= Beginning of Section =

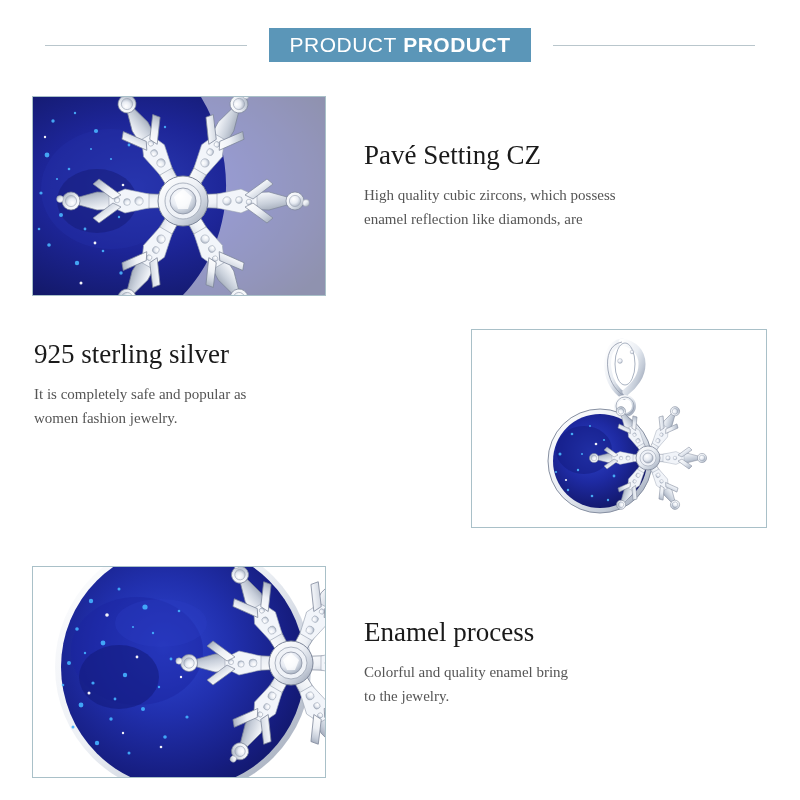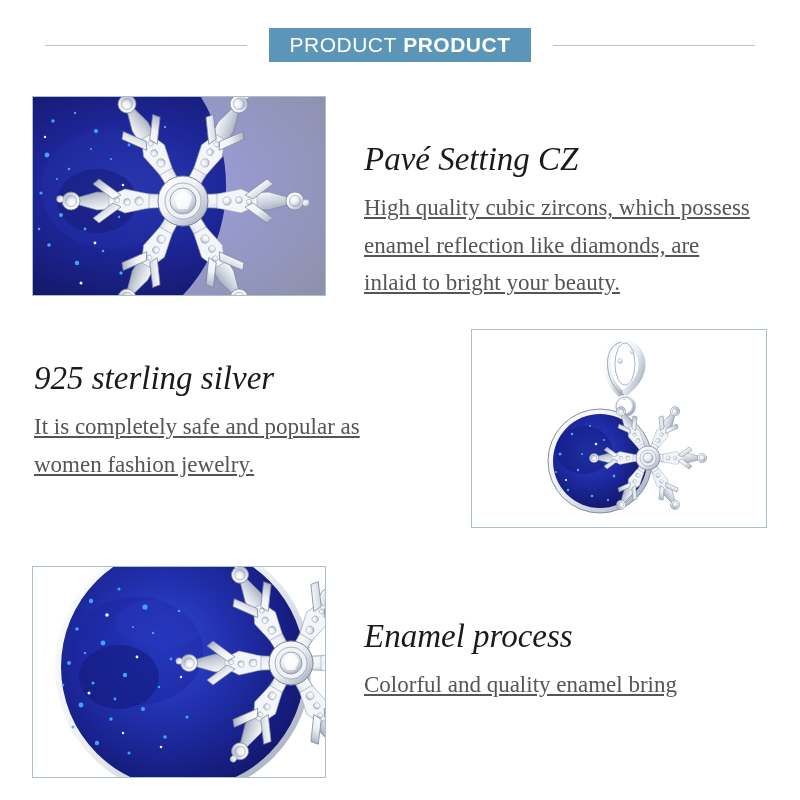--- a/index.html
+++ b/index.html
@@ -67,13 +67,12 @@
   #text-3 { left: 364px; top: 618px; width: 390px; }
 
   .heading {
-    font-size: 33px;
+    font-size: 27px;
     color: #1a1a1a;
     font-weight: 400;
     line-height: 1.1;
     margin: 0 0 12px 0;
     white-space: nowrap;
-    font-style: italic;
   }
   .body-line {
     font-size: 23px;

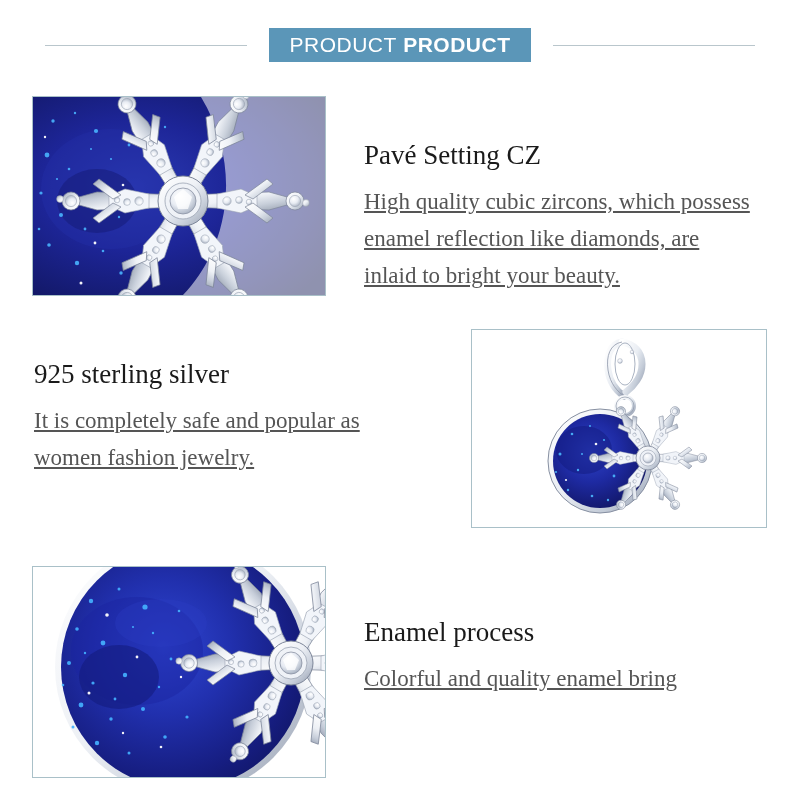--- a/index.html
+++ b/index.html
@@ -75,11 +75,10 @@
     white-space: nowrap;
   }
   .body-line {
-    font-size: 23px;
+    font-size: 15px;
     color: #555555;
     line-height: 1.62;
     white-space: nowrap;
-    text-decoration: underline;
   }
 </style>
 </head>

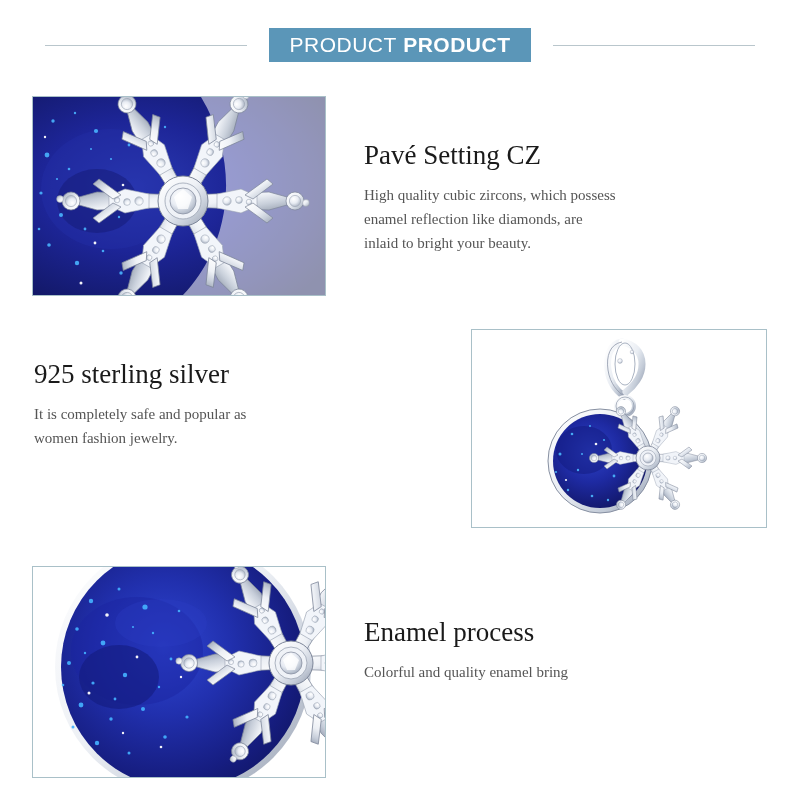--- a/index.html
+++ b/index.html
@@ -195,7 +195,6 @@
   <div class="heading">Pavé Setting CZ</div>
   <div class="body-line">High quality cubic zircons, which possess</div>
   <div class="body-line">enamel reflection like diamonds, are</div>
-  <div class="body-line">inlaid to bright your beauty.</div>
 </div>
 
 <div class="textblock" id="text-2">

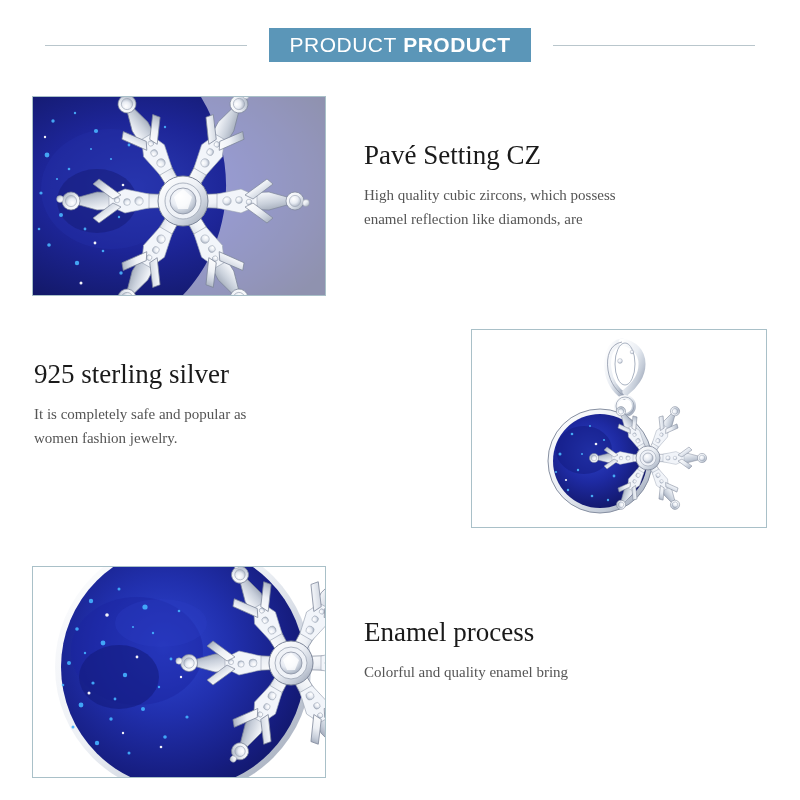--- a/index.html
+++ b/index.html
@@ -63,7 +63,7 @@
   
   .textblock { position: absolute; }
   #text-1 { left: 364px; top: 141px; width: 410px; }
-  #text-2 { left: 34px;  top: 360px; width: 400px; }
+  #text-2 { left: 34px;  top: 340px; width: 400px; }
   #text-3 { left: 364px; top: 618px; width: 390px; }
 
   .heading {

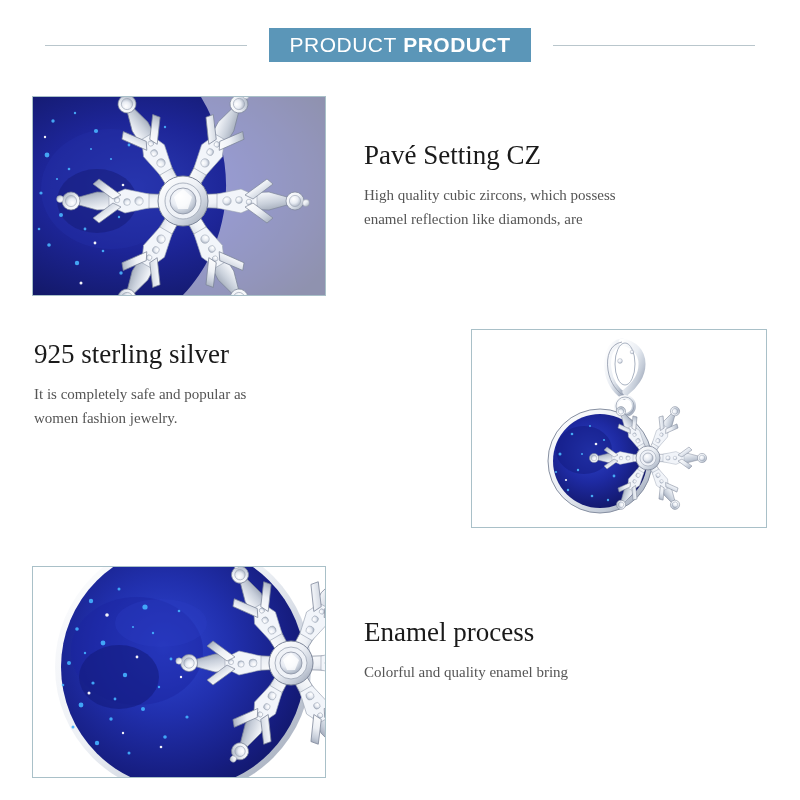--- a/index.html
+++ b/index.html
@@ -407,6 +407,7 @@
 <div class="textblock" id="text-3">
   <div class="heading">Enamel process</div>
   <div class="body-line">Colorful and quality enamel bring</div>
+  <div class="body-line">to the jewelry.</div>
 </div>
 
 </body></html>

= End of Section =

TASK PROMPT - Could you set down, exactly as written, every line from the start of the records above through the line containing "like diamonds, are</div>", leaving the pictures out?

RESPONSE TO THIS EXERCISE -
--- a/index.html
+++ b/index.html
@@ -67,13 +67,12 @@
   #text-3 { left: 364px; top: 618px; width: 390px; }
 
   .heading {
-    font-size: 33px;
+    font-size: 27px;
     color: #1a1a1a;
     font-weight: 400;
     line-height: 1.1;
     margin: 0 0 12px 0;
     white-space: nowrap;
-    font-style: italic;
   }
   .body-line {
     font-size: 23px;

--- a/index.html
+++ b/index.html
@@ -75,11 +75,10 @@
     white-space: nowrap;
   }
   .body-line {
-    font-size: 23px;
+    font-size: 15px;
     color: #555555;
     line-height: 1.62;
     white-space: nowrap;
-    text-decoration: underline;
   }
 </style>
 </head>

--- a/index.html
+++ b/index.html
@@ -195,7 +195,6 @@
   <div class="heading">Pavé Setting CZ</div>
   <div class="body-line">High quality cubic zircons, which possess</div>
   <div class="body-line">enamel reflection like diamonds, are</div>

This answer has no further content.